Work required: Work out how many lines in the data below include "dlabel", then reply with that number only.

Records to process:
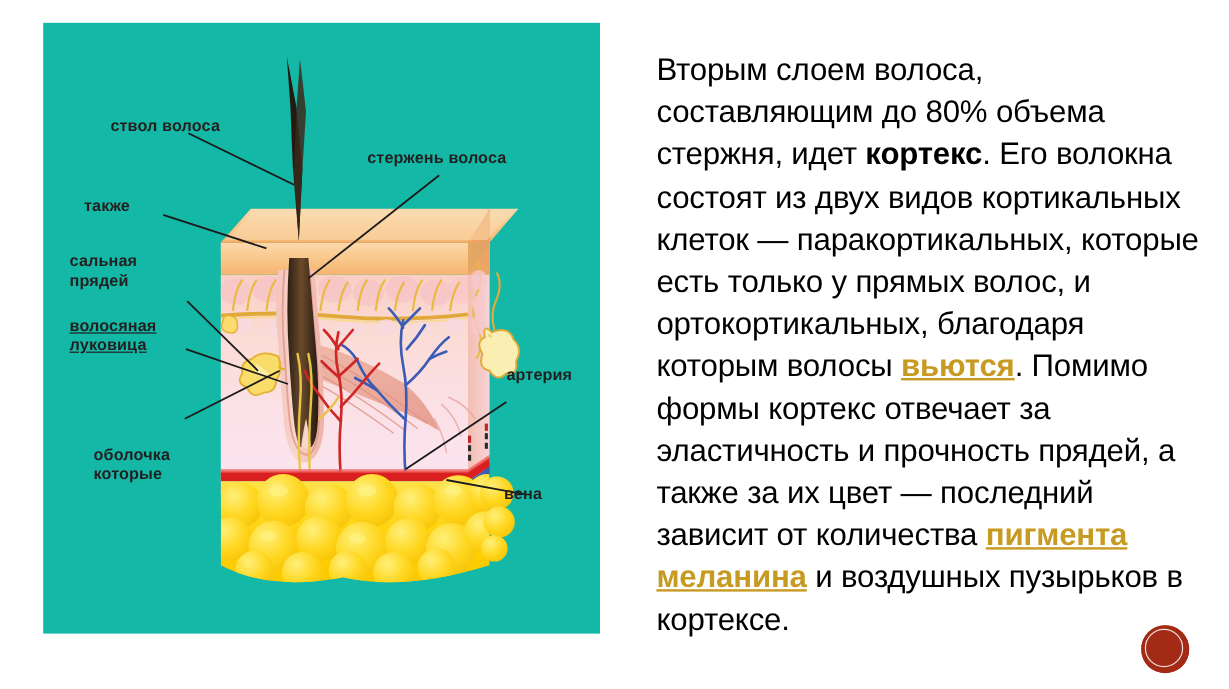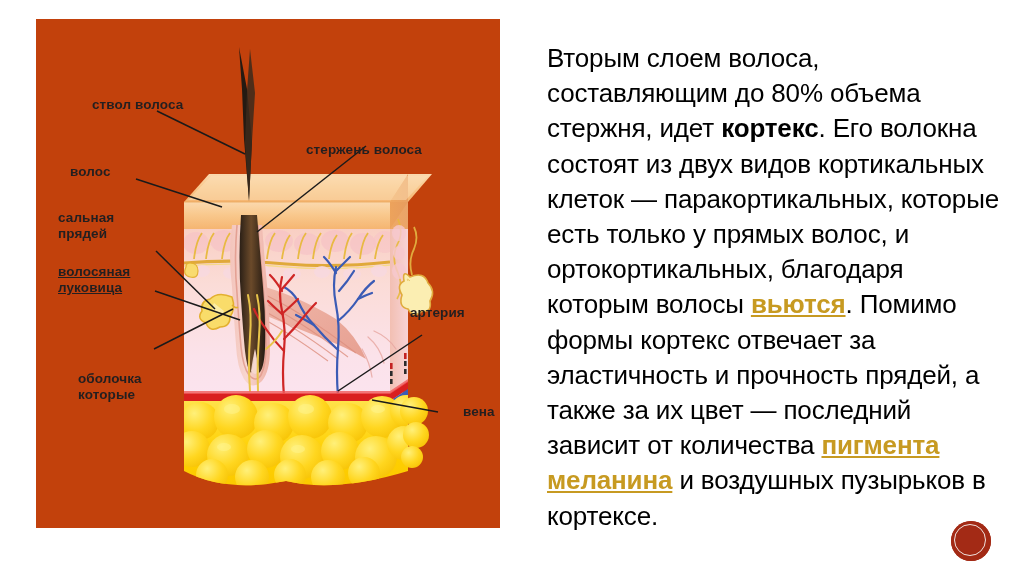--- a/index.html
+++ b/index.html
@@ -15,21 +15,21 @@
     font-family: "Liberation Sans", sans-serif;
   }
 
   
   #image-panel {
     position: absolute;
     left: 36px;
     top: 19px;
     width: 464px;
     height: 509px;
-    background: #c2410c;
+    background: #14b8a6;
     overflow: hidden;
   }
 
   .diagram-svg {
     position: absolute;
     left: 0;
     top: 0;
     width: 464px;
     height: 509px;
   }
@@ -373,33 +373,33 @@
       <path d="M330 127 L221 213"></path>
 
       <path d="M386 316 L302 372"></path>
 
       <path d="M402 393 L336 381"></path>
     </g>
   </svg>
 
   <div class="dlabel l" style="left:56px; top:78px;">ствол волоса</div>
 
-  <div class="dlabel l" style="left:34px; top:145px;">волос</div>
+  <div class="dlabel l" style="left:34px; top:145px;">также</div>
 
   <div class="dlabel l" style="left:22px; top:191px;">сальная
 прядей</div>
 
   <div class="dlabel l" style="left:22px; top:245px;text-decoration:underline;">волосяная
 луковица</div>
 
   <div class="dlabel l" style="left:42px; top:352px;">оболочка
 которые</div>
 
-  <div class="dlabel r" style="left:270px; top:123px;">стержень волоса</div>
-
-  <div class="dlabel r" style="left:374px; top:286px;">артерия</div>
-
-  <div class="dlabel r" style="left:384px; top:385px;margin-left:43px;">вена</div>
+  <div class="dlabel r" style="left:270px; top:105px;">стержень волоса</div>
+
+  <div class="dlabel r" style="left:386px; top:286px;">артерия</div>
+
+  <div class="dlabel r" style="left:384px; top:385px;">вена</div>
 </div>
 
 <div id="body-text"><span>Вторым слоем волоса, составляющим до 80% объема стержня, идет </span><b>кортекс</b><span>. Его волокна состоят из двух видов кортикальных клеток — паракортикальных, которые есть только у прямых волос, и ортокортикальных, благодаря которым волосы </span><a class="lnk" href="#">вьются</a><span>. Помимо формы кортекс отвечает за эластичность и прочность прядей, а также за их цвет — последний зависит от количества </span><a class="lnk" href="#">пигмента меланина</a><span> и воздушных пузырьков в кортексе.</span></div>
 
 <div id="corner-mark"></div>
 
 </body></html>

Solved exercise: 12